■ Exercise brief ■
Report each line of the records below that holds the word "epithelial".

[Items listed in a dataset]
+-------+
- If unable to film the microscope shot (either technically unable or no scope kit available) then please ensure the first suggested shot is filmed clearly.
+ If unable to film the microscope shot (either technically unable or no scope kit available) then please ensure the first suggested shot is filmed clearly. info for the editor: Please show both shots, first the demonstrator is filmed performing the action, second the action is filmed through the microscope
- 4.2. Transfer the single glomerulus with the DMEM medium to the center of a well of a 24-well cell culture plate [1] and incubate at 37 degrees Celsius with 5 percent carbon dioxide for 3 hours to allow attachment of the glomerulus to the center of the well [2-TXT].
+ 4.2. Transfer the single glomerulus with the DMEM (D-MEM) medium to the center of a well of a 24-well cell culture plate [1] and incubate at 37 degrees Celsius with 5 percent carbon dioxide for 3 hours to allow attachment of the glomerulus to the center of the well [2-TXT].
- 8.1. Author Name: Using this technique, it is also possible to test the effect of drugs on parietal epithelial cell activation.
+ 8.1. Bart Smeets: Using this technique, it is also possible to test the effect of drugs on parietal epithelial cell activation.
+-------+
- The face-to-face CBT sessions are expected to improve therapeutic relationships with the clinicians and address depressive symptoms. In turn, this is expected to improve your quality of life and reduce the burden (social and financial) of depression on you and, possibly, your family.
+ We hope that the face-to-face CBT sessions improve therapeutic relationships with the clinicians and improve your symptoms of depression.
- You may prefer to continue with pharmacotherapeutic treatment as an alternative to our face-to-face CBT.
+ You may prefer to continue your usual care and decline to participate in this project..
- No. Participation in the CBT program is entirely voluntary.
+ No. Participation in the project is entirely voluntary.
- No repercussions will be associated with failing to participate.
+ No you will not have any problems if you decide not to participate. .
+-------+
■ Task answer ■
- 8.1. Author Name: Using this technique, it is also possible to test the effect of drugs on parietal epithelial cell activation.
+ 8.1. Bart Smeets: Using this technique, it is also possible to test the effect of drugs on parietal epithelial cell activation.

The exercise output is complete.